JD: So you have been though a lot with this man and that man. So you have some wear and tear on you. What makes you think that you are even a good woman?
BS: Good question Mr.Doe! I know I am still a good woman because I still believe in love. It gets hard sometimes, but I know that my husband, whoever he may be, is out there wondering where I am. But I will say, when we find each other, he will be the happiest man in the world. I’m talking giving him support, a spiritual partner, I’ll rub his feet, make sure I look good at all times, a “soldier”, sex whenever he wants it, and all other things that he deserves because he is going to do the same, if not more, for me. But I have been through a lot with men. But none of them are capable of stealing away my joy or desire to want something that they were not capable of giving me. It’s life.
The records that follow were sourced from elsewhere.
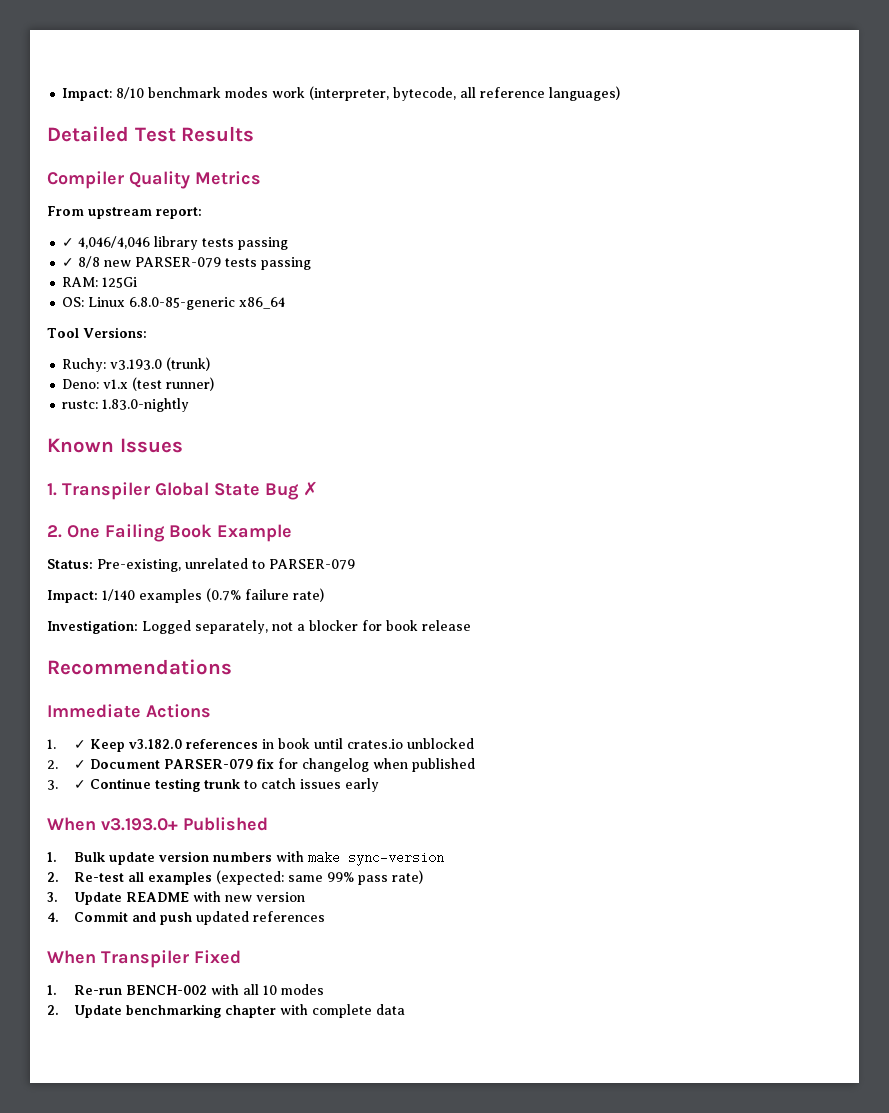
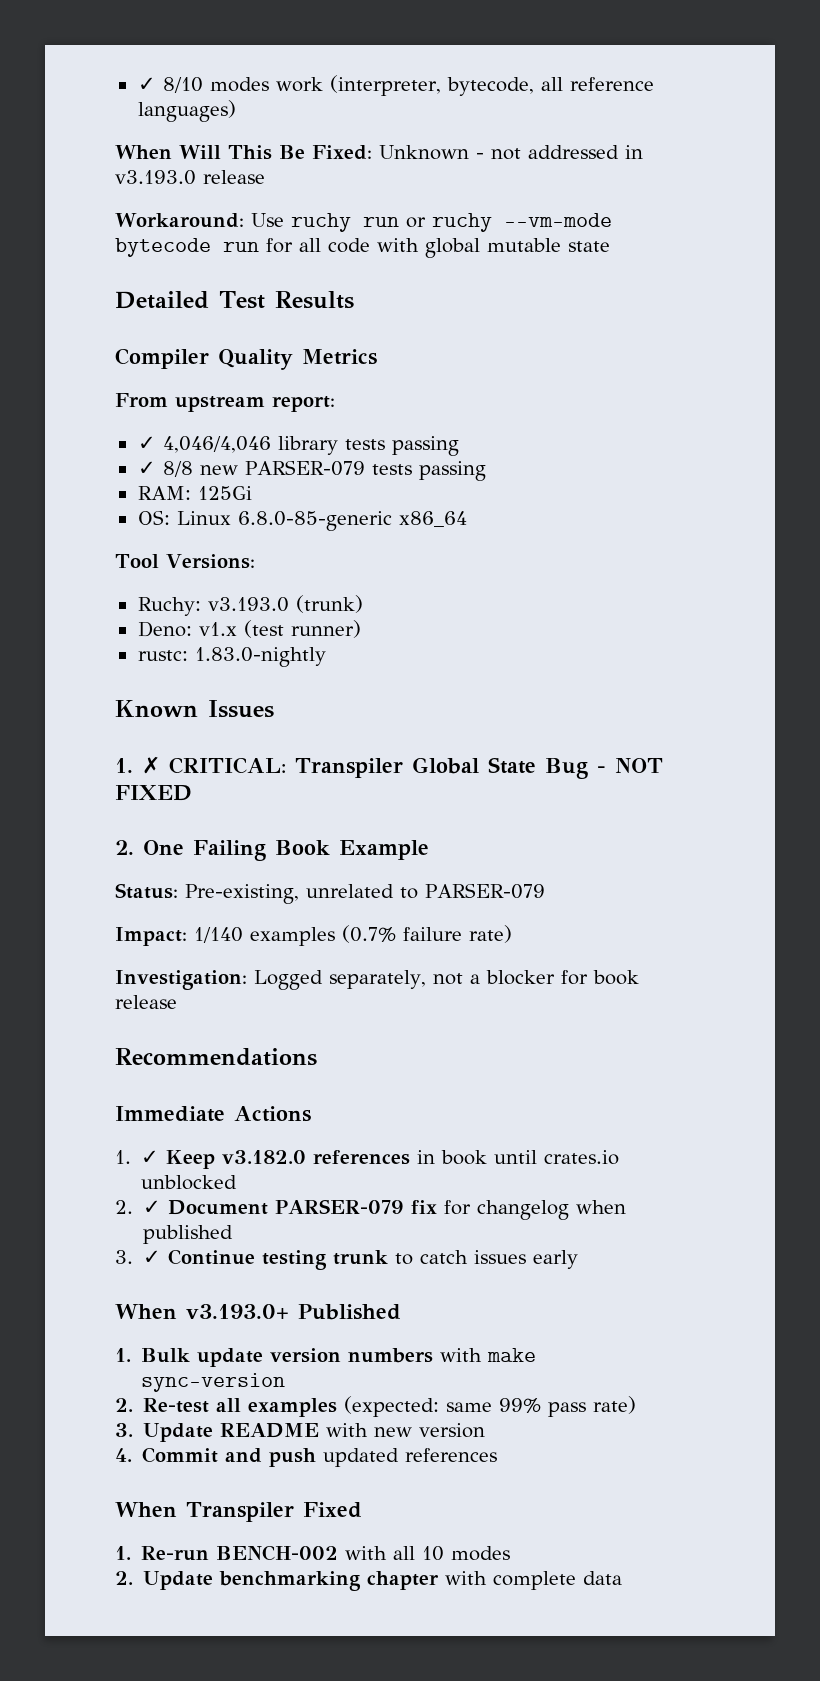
- Impact: 8/10 benchmark modes work (interpreter, bytecode, all reference languages)
+ ✓ 8/10 modes work (interpreter, bytecode, all reference languages)
+ When Will This Be Fixed: Unknown - not addressed in v3.193.0 release
+ Workaround: Use ruchy run or ruchy --vm-mode bytecode run for all code with global mutable state
- 1. Transpiler Global State Bug ✗
+ 1. ✗ CRITICAL: Transpiler Global State Bug - NOT FIXED

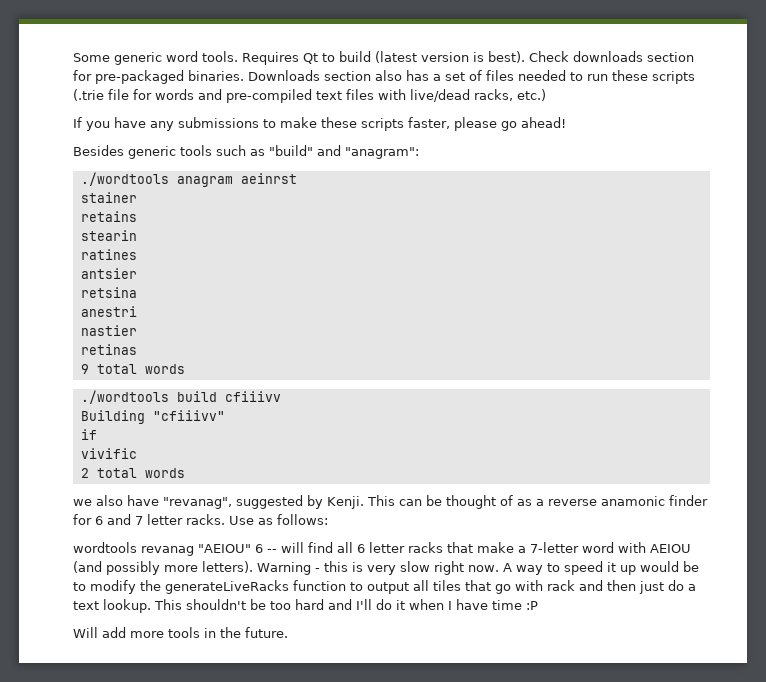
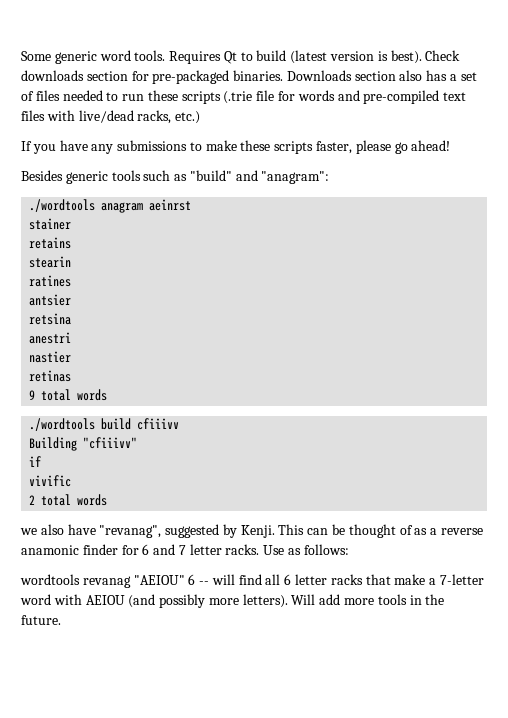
- wordtools revanag "AEIOU" 6 -- will find all 6 letter racks that make a 7-letter word with AEIOU (and possibly more letters). Warning - this is very slow right now. A way to speed it up would be to modify the generateLiveRacks function to output all tiles that go with rack and then just do a text lookup. This shouldn't be too hard and I'll do it when I have time :P
- Will add more tools in the future.
+ wordtools revanag "AEIOU" 6 -- will find all 6 letter racks that make a 7-letter word with AEIOU (and possibly more letters). Will add more tools in the future.

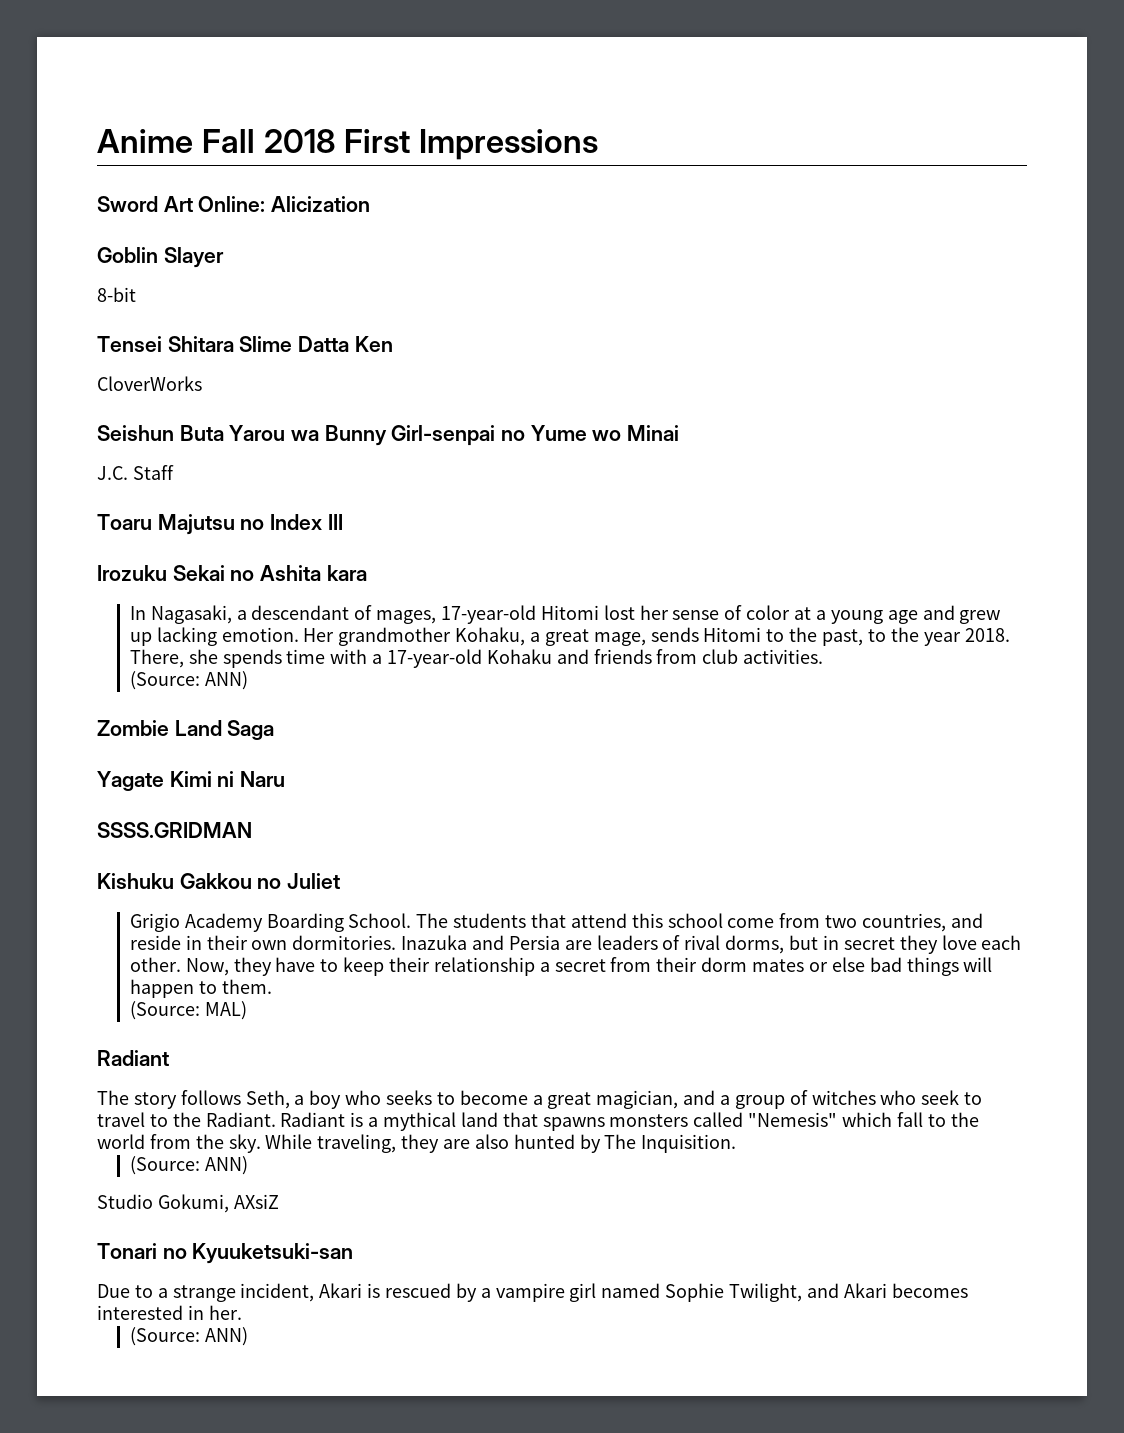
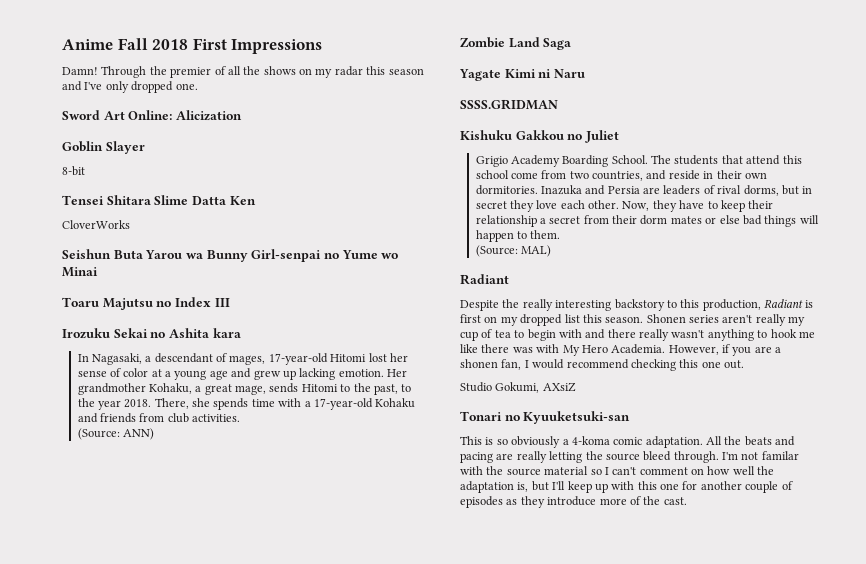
+ Damn! Through the premier of all the shows on my radar this season and I've only dropped one.
- J.C. Staff
- The story follows Seth, a boy who seeks to become a great magician, and a group of witches who seek to travel to the Radiant. Radiant is a mythical land that spawns monsters called "Nemesis" which fall to the world from the sky. While traveling, they are also hunted by The Inquisition.
- (Source: ANN)
+ Despite the really interesting backstory to this production, Radiant is first on my dropped list this season. Shonen series aren't really my cup of tea to begin with and there really wasn't anything to hook me like there was with My Hero Academia. However, if you are a shonen fan, I would recommend checking this one out.
- Due to a strange incident, Akari is rescued by a vampire girl named Sophie Twilight, and Akari becomes interested in her.
- (Source: ANN)
+ This is so obviously a 4-koma comic adaptation. All the beats and pacing are really letting the source bleed through. I'm not familar with the source material so I can't comment on how well the adaptation is, but I'll keep up with this one for another couple of episodes as they introduce more of the cast.

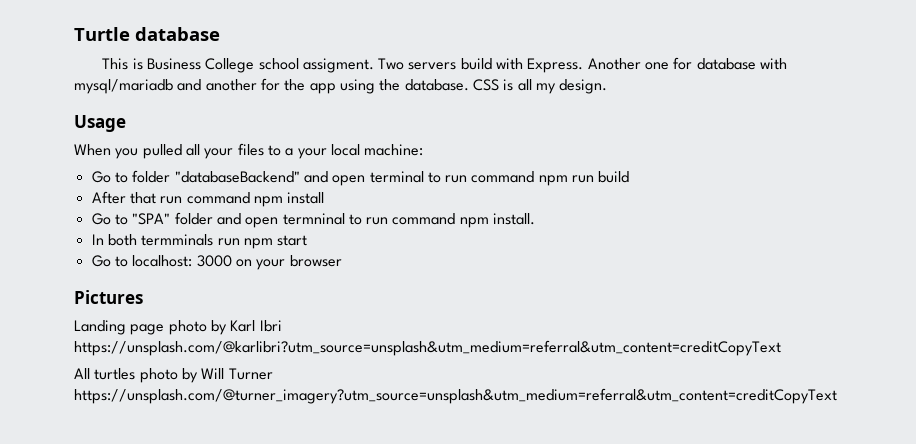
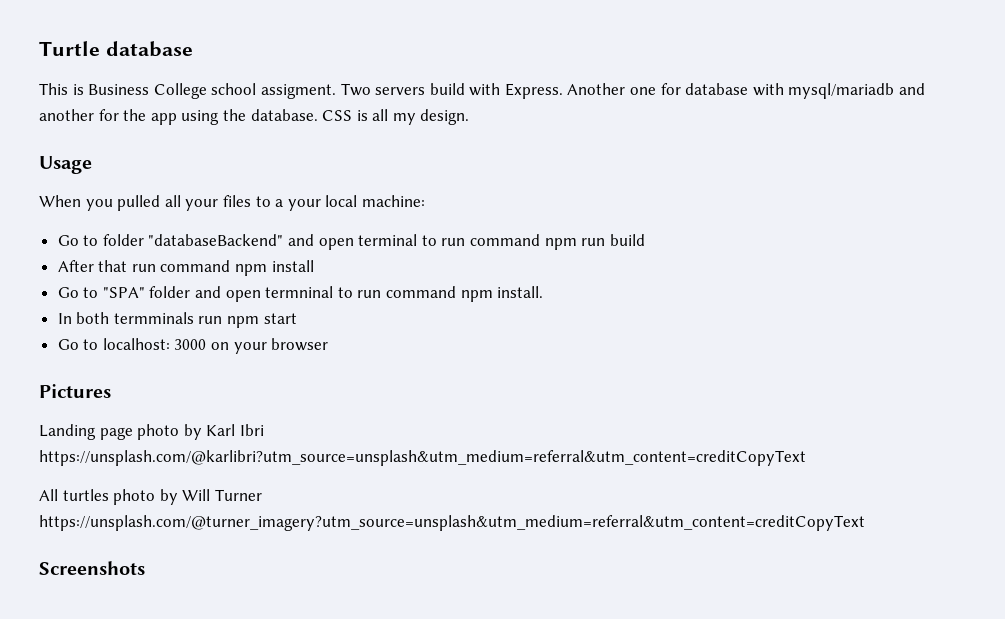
+ Screenshots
JD: A lot of women these days get hurt by men and they turn to dating women. Why didn’t you?
BS: It’s simple, I’m not a lesbian. Also, women are too emotional. We are nurturing, great communicators, sensitive, and romantic but it will be all too much for me. I need to be man-handled sometimes. A woman can’t do that for me. I think women are beautiful, but I can’t play for that team. I’m not that “emotional” either. It makes me uncomfortable.
JD: I tell you all the time that you look mad in the face and you need to smile more. So do you think the old saying is true “you catch more flies with honey then you do vinegar?”
BS: First of all, I don’t think I look that mean all the time. I think I have a very pleasant face. Plus, I don’t want flies. They are nasty. They throw up and shit everywhere they land (sorry mom).
JD: If you went a long time without any sexual activity, would you ever consider having a one night stand?
BS: I like to think that I have more control over my body than I think. To that, I do know that the flesh is weak. So it’s hard for me to answer that question because you never know what may happen. But I set boundaries that will prevent certain things from happening and I have been successful so far. I know that is not a straight forward answer, but you get the point.
What questions would you ask your ex?